Assignment
Repeat exactly the lines from the one containing "[105,56,318,74] 14 Maret" through the last line of the records below, both included, and nothing else.

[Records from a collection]
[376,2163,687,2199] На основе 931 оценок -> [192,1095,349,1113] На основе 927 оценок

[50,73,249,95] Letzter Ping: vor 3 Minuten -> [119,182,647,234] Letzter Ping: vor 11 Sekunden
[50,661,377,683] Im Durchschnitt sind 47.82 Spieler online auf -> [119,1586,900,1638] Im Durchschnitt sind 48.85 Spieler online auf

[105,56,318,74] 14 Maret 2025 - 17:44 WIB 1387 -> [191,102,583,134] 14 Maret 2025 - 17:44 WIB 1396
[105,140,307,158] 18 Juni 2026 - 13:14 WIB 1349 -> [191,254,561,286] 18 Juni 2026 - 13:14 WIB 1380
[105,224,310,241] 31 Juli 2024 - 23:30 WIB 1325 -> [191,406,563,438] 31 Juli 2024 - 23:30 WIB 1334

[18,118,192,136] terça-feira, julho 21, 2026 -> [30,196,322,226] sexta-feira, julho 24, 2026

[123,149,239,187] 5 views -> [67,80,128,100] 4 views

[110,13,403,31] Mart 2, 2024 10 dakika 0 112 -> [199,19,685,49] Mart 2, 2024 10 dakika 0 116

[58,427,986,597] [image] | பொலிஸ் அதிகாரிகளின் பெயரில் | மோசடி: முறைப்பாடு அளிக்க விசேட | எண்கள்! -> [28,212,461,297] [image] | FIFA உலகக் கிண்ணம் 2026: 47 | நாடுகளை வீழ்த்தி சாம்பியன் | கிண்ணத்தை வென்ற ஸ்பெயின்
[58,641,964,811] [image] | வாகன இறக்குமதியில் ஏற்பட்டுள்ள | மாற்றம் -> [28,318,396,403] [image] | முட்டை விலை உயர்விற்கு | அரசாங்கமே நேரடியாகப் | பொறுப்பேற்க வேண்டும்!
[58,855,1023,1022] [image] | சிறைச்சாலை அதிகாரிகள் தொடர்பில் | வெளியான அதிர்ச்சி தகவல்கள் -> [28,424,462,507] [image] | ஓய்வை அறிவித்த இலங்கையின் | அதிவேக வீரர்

Response to the task
[105,56,318,74] 14 Maret 2025 - 17:44 WIB 1387 -> [191,102,583,134] 14 Maret 2025 - 17:44 WIB 1396
[105,140,307,158] 18 Juni 2026 - 13:14 WIB 1349 -> [191,254,561,286] 18 Juni 2026 - 13:14 WIB 1380
[105,224,310,241] 31 Juli 2024 - 23:30 WIB 1325 -> [191,406,563,438] 31 Juli 2024 - 23:30 WIB 1334

[18,118,192,136] terça-feira, julho 21, 2026 -> [30,196,322,226] sexta-feira, julho 24, 2026

[123,149,239,187] 5 views -> [67,80,128,100] 4 views

[110,13,403,31] Mart 2, 2024 10 dakika 0 112 -> [199,19,685,49] Mart 2, 2024 10 dakika 0 116

[58,427,986,597] [image] | பொலிஸ் அதிகாரிகளின் பெயரில் | மோசடி: முறைப்பாடு அளிக்க விசேட | எண்கள்! -> [28,212,461,297] [image] | FIFA உலகக் கிண்ணம் 2026: 47 | நாடுகளை வீழ்த்தி சாம்பியன் | கிண்ணத்தை வென்ற ஸ்பெயின்
[58,641,964,811] [image] | வாகன இறக்குமதியில் ஏற்பட்டுள்ள | மாற்றம் -> [28,318,396,403] [image] | முட்டை விலை உயர்விற்கு | அரசாங்கமே நேரடியாகப் | பொறுப்பேற்க வேண்டும்!
[58,855,1023,1022] [image] | சிறைச்சாலை அதிகாரிகள் தொடர்பில் | வெளியான அதிர்ச்சி தகவல்கள் -> [28,424,462,507] [image] | ஓய்வை அறிவித்த இலங்கையின் | அதிவேக வீரர்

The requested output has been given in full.